Task to carry out
Copy the entries character for character.

Revision comparison data
◆ ◆ ◆ ◆ ◆ ◆ ◆
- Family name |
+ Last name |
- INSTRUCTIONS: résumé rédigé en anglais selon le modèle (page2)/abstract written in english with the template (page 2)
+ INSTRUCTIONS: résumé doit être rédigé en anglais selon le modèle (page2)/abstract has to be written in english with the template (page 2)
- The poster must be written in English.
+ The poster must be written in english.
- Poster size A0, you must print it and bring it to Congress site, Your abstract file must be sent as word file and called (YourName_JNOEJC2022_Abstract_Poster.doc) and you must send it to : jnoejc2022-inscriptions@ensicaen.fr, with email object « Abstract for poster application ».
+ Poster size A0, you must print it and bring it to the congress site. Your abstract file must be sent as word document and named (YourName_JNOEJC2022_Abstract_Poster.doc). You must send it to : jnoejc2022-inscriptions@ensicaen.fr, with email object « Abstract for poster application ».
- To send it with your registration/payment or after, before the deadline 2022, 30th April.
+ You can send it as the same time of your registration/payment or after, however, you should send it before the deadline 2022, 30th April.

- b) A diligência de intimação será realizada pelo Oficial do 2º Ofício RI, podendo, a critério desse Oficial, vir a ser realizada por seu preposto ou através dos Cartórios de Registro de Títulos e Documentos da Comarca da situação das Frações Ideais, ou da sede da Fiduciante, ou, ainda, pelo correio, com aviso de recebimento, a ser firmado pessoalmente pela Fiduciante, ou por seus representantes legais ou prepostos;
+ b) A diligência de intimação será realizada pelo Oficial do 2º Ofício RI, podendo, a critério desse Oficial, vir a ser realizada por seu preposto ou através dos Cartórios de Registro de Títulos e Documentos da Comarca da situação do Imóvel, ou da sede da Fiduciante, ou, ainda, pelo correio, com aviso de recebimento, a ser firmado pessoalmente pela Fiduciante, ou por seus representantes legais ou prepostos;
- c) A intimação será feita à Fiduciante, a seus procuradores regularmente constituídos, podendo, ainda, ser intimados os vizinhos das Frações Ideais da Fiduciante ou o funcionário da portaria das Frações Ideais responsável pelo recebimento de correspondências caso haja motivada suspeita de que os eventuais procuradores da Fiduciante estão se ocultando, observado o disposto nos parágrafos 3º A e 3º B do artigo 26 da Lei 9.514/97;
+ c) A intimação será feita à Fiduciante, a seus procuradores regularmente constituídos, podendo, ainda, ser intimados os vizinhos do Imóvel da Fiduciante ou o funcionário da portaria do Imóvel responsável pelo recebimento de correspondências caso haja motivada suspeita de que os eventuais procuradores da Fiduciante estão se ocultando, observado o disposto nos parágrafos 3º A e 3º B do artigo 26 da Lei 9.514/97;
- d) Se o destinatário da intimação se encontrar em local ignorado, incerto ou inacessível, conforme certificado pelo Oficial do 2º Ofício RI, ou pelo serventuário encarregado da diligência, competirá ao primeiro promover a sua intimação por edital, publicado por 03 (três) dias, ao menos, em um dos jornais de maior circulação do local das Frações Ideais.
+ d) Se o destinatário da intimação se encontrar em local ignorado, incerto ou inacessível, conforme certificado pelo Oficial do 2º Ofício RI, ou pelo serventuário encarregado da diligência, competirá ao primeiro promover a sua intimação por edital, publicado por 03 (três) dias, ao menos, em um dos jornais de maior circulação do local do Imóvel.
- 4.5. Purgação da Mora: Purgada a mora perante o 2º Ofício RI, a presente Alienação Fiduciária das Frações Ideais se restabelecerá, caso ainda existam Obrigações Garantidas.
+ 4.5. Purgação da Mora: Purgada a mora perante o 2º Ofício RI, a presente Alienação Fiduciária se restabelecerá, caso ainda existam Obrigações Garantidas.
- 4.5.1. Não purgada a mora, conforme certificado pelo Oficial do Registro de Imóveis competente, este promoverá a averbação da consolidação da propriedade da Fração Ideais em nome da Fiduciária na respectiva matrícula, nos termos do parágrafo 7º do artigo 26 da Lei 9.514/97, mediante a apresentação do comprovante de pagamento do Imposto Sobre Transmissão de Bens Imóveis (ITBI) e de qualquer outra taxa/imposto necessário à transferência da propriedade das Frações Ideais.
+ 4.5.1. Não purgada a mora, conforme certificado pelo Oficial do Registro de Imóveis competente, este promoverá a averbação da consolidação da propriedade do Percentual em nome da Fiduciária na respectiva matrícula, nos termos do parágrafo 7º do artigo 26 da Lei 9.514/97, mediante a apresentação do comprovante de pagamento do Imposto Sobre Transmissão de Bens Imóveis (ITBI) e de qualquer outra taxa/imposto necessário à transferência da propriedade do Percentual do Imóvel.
◆ ◆ ◆ ◆ ◆ ◆ ◆
Response
- Family name |
+ Last name |
- INSTRUCTIONS: résumé rédigé en anglais selon le modèle (page2)/abstract written in english with the template (page 2)
+ INSTRUCTIONS: résumé doit être rédigé en anglais selon le modèle (page2)/abstract has to be written in english with the template (page 2)
- The poster must be written in English.
+ The poster must be written in english.
- Poster size A0, you must print it and bring it to Congress site, Your abstract file must be sent as word file and called (YourName_JNOEJC2022_Abstract_Poster.doc) and you must send it to : jnoejc2022-inscriptions@ensicaen.fr, with email object « Abstract for poster application ».
+ Poster size A0, you must print it and bring it to the congress site. Your abstract file must be sent as word document and named (YourName_JNOEJC2022_Abstract_Poster.doc). You must send it to : jnoejc2022-inscriptions@ensicaen.fr, with email object « Abstract for poster application ».
- To send it with your registration/payment or after, before the deadline 2022, 30th April.
+ You can send it as the same time of your registration/payment or after, however, you should send it before the deadline 2022, 30th April.

- b) A diligência de intimação será realizada pelo Oficial do 2º Ofício RI, podendo, a critério desse Oficial, vir a ser realizada por seu preposto ou através dos Cartórios de Registro de Títulos e Documentos da Comarca da situação das Frações Ideais, ou da sede da Fiduciante, ou, ainda, pelo correio, com aviso de recebimento, a ser firmado pessoalmente pela Fiduciante, ou por seus representantes legais ou prepostos;
+ b) A diligência de intimação será realizada pelo Oficial do 2º Ofício RI, podendo, a critério desse Oficial, vir a ser realizada por seu preposto ou através dos Cartórios de Registro de Títulos e Documentos da Comarca da situação do Imóvel, ou da sede da Fiduciante, ou, ainda, pelo correio, com aviso de recebimento, a ser firmado pessoalmente pela Fiduciante, ou por seus representantes legais ou prepostos;
- c) A intimação será feita à Fiduciante, a seus procuradores regularmente constituídos, podendo, ainda, ser intimados os vizinhos das Frações Ideais da Fiduciante ou o funcionário da portaria das Frações Ideais responsável pelo recebimento de correspondências caso haja motivada suspeita de que os eventuais procuradores da Fiduciante estão se ocultando, observado o disposto nos parágrafos 3º A e 3º B do artigo 26 da Lei 9.514/97;
+ c) A intimação será feita à Fiduciante, a seus procuradores regularmente constituídos, podendo, ainda, ser intimados os vizinhos do Imóvel da Fiduciante ou o funcionário da portaria do Imóvel responsável pelo recebimento de correspondências caso haja motivada suspeita de que os eventuais procuradores da Fiduciante estão se ocultando, observado o disposto nos parágrafos 3º A e 3º B do artigo 26 da Lei 9.514/97;
- d) Se o destinatário da intimação se encontrar em local ignorado, incerto ou inacessível, conforme certificado pelo Oficial do 2º Ofício RI, ou pelo serventuário encarregado da diligência, competirá ao primeiro promover a sua intimação por edital, publicado por 03 (três) dias, ao menos, em um dos jornais de maior circulação do local das Frações Ideais.
+ d) Se o destinatário da intimação se encontrar em local ignorado, incerto ou inacessível, conforme certificado pelo Oficial do 2º Ofício RI, ou pelo serventuário encarregado da diligência, competirá ao primeiro promover a sua intimação por edital, publicado por 03 (três) dias, ao menos, em um dos jornais de maior circulação do local do Imóvel.
- 4.5. Purgação da Mora: Purgada a mora perante o 2º Ofício RI, a presente Alienação Fiduciária das Frações Ideais se restabelecerá, caso ainda existam Obrigações Garantidas.
+ 4.5. Purgação da Mora: Purgada a mora perante o 2º Ofício RI, a presente Alienação Fiduciária se restabelecerá, caso ainda existam Obrigações Garantidas.
- 4.5.1. Não purgada a mora, conforme certificado pelo Oficial do Registro de Imóveis competente, este promoverá a averbação da consolidação da propriedade da Fração Ideais em nome da Fiduciária na respectiva matrícula, nos termos do parágrafo 7º do artigo 26 da Lei 9.514/97, mediante a apresentação do comprovante de pagamento do Imposto Sobre Transmissão de Bens Imóveis (ITBI) e de qualquer outra taxa/imposto necessário à transferência da propriedade das Frações Ideais.
+ 4.5.1. Não purgada a mora, conforme certificado pelo Oficial do Registro de Imóveis competente, este promoverá a averbação da consolidação da propriedade do Percentual em nome da Fiduciária na respectiva matrícula, nos termos do parágrafo 7º do artigo 26 da Lei 9.514/97, mediante a apresentação do comprovante de pagamento do Imposto Sobre Transmissão de Bens Imóveis (ITBI) e de qualquer outra taxa/imposto necessário à transferência da propriedade do Percentual do Imóvel.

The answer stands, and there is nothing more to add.